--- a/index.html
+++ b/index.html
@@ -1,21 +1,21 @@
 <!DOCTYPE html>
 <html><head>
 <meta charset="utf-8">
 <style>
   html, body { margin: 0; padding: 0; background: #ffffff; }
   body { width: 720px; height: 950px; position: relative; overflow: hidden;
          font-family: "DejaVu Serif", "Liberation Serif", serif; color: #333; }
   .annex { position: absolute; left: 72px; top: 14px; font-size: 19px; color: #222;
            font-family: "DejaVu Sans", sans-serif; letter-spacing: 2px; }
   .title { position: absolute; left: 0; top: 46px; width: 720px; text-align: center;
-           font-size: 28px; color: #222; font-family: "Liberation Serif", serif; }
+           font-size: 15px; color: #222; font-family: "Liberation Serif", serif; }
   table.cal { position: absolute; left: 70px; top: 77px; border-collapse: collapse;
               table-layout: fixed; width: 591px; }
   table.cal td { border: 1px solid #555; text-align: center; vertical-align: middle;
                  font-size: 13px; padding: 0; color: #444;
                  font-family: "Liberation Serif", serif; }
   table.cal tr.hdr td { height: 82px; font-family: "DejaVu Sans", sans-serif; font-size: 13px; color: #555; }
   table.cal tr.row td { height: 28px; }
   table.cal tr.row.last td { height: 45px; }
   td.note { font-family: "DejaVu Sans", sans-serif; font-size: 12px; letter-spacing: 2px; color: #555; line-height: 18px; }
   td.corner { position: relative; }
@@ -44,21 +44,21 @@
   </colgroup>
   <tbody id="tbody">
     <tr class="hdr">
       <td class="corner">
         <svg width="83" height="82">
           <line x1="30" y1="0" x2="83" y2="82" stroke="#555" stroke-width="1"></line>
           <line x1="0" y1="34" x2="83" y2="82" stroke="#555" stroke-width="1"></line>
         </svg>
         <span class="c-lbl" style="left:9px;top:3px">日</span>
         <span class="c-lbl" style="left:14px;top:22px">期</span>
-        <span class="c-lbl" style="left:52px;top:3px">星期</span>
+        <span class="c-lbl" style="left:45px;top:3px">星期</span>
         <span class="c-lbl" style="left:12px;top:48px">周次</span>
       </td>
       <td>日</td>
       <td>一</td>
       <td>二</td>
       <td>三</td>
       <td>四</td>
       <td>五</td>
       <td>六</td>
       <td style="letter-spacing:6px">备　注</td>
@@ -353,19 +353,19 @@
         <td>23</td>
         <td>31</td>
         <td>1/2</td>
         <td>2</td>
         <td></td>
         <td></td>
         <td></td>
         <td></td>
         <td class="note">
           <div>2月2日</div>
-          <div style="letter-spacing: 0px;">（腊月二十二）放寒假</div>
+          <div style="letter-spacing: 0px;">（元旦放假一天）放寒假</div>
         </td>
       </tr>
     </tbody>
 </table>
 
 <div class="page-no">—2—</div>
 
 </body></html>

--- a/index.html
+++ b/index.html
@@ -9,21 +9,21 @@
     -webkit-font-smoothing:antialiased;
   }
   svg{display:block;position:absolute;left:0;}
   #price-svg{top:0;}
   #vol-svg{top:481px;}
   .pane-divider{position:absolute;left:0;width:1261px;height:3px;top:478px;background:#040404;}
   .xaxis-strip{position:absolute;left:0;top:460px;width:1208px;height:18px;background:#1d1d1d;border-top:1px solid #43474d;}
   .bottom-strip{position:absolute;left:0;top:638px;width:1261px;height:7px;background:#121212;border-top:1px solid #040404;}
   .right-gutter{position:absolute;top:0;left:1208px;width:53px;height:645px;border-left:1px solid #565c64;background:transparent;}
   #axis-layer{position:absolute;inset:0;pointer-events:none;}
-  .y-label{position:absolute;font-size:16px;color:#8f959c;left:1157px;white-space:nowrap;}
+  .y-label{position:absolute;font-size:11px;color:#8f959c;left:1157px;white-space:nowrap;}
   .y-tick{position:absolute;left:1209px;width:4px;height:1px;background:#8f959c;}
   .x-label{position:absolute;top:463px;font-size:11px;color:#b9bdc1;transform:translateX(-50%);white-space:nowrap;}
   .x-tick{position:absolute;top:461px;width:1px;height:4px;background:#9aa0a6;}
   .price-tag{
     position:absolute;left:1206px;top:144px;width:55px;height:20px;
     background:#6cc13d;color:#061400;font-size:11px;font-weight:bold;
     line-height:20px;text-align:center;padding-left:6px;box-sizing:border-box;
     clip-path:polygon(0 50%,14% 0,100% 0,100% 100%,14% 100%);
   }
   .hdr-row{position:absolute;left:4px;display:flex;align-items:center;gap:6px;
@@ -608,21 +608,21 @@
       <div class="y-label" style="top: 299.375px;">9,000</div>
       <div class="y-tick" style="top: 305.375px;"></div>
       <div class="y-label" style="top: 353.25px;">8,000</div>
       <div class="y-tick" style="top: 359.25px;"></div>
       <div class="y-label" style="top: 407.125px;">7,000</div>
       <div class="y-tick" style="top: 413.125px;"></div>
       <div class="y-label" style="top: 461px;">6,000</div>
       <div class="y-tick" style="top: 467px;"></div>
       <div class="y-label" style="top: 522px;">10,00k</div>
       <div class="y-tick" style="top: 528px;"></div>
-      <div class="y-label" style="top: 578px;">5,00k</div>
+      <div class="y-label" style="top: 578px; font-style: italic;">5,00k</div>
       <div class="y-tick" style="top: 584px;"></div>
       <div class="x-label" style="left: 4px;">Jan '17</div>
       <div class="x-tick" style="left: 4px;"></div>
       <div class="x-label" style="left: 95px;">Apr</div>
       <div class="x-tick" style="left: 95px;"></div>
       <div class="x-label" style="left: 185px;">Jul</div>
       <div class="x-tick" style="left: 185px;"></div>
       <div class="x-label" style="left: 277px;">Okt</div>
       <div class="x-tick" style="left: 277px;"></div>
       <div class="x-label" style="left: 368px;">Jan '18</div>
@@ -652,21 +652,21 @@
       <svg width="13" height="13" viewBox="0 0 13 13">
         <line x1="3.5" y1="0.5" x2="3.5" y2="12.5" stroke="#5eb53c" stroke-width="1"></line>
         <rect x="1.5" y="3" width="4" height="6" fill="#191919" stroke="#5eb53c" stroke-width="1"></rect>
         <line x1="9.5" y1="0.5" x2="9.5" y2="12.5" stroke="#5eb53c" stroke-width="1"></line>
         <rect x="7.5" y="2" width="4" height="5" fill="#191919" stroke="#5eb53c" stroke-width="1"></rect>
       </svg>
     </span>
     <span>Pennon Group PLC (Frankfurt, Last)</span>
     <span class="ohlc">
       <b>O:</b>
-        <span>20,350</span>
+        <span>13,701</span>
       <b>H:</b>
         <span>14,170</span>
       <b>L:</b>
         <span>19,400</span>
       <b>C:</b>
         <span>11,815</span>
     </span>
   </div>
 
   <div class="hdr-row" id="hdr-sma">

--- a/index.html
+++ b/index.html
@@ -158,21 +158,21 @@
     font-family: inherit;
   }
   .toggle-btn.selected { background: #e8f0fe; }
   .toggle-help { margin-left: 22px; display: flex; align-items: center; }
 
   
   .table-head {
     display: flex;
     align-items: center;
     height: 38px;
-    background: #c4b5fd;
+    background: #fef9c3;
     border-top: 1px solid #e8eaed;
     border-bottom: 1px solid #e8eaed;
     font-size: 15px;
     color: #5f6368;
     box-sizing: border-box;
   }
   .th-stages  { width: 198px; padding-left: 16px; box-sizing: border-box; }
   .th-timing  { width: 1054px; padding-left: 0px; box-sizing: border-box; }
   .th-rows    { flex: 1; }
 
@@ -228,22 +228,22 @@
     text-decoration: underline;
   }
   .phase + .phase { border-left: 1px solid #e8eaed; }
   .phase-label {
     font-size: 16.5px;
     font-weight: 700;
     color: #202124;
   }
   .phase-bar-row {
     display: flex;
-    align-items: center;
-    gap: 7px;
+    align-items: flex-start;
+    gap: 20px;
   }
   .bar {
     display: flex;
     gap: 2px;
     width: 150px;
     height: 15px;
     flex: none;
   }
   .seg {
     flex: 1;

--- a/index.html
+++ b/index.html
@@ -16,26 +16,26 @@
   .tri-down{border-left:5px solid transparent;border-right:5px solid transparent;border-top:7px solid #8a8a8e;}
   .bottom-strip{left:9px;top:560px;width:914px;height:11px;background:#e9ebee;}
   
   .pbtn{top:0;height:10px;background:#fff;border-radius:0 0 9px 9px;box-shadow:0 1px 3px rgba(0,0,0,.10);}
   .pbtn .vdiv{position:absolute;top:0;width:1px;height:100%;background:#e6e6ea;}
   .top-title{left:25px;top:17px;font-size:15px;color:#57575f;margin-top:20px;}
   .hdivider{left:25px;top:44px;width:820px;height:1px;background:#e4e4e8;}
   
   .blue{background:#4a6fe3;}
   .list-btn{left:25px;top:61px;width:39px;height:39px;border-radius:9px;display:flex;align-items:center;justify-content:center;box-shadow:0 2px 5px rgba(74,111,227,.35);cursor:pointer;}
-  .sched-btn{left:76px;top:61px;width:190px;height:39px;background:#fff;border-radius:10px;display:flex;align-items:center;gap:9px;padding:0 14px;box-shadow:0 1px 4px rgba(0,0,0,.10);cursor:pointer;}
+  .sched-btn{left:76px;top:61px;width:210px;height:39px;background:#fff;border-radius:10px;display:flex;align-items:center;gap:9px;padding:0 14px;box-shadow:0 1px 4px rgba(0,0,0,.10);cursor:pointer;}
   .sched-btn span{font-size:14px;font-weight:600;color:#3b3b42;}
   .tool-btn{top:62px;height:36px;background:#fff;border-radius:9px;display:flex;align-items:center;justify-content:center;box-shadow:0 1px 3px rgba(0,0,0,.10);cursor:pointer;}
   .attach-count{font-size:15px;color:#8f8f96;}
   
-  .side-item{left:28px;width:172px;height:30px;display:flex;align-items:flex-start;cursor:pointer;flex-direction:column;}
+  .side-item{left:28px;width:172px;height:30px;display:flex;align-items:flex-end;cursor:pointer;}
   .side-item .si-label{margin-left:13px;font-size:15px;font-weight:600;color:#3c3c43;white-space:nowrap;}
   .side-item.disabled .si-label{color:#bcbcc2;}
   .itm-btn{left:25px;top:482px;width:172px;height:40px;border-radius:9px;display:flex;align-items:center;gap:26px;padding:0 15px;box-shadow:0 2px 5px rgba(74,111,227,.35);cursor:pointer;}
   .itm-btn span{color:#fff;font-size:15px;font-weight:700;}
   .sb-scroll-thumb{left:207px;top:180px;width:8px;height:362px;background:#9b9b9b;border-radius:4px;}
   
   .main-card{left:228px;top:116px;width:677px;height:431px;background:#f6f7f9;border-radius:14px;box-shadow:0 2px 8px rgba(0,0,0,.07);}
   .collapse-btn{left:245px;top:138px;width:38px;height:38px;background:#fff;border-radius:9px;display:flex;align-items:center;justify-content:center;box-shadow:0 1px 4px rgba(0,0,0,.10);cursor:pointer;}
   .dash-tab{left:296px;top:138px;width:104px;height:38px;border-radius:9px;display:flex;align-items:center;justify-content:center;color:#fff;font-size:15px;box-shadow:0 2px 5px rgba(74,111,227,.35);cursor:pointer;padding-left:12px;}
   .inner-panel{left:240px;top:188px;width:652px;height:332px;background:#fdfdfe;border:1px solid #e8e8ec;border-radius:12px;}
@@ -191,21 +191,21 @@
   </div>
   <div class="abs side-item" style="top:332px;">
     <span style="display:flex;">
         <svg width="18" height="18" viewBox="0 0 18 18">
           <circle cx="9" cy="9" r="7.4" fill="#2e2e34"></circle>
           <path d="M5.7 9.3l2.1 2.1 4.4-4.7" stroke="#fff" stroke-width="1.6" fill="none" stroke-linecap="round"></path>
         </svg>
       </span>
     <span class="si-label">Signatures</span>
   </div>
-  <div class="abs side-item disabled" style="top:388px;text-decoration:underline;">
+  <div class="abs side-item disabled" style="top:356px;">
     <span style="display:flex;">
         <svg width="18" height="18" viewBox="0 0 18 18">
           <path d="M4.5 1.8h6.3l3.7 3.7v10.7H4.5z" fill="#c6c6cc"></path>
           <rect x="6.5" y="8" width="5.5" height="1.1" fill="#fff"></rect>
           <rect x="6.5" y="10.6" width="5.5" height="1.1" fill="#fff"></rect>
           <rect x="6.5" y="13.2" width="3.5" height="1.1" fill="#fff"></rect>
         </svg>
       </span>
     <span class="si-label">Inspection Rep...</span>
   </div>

-.-.-

The expected answer is each line of the records above that includes the string "bottom".

   .bottom-strip{position:absolute;left:0;top:638px;width:1261px;height:7px;background:#121212;border-top:1px solid #040404;}
     border-bottom: 1px solid #e8eaed;
   .bottom-strip{left:9px;top:560px;width:914px;height:11px;background:#e9ebee;}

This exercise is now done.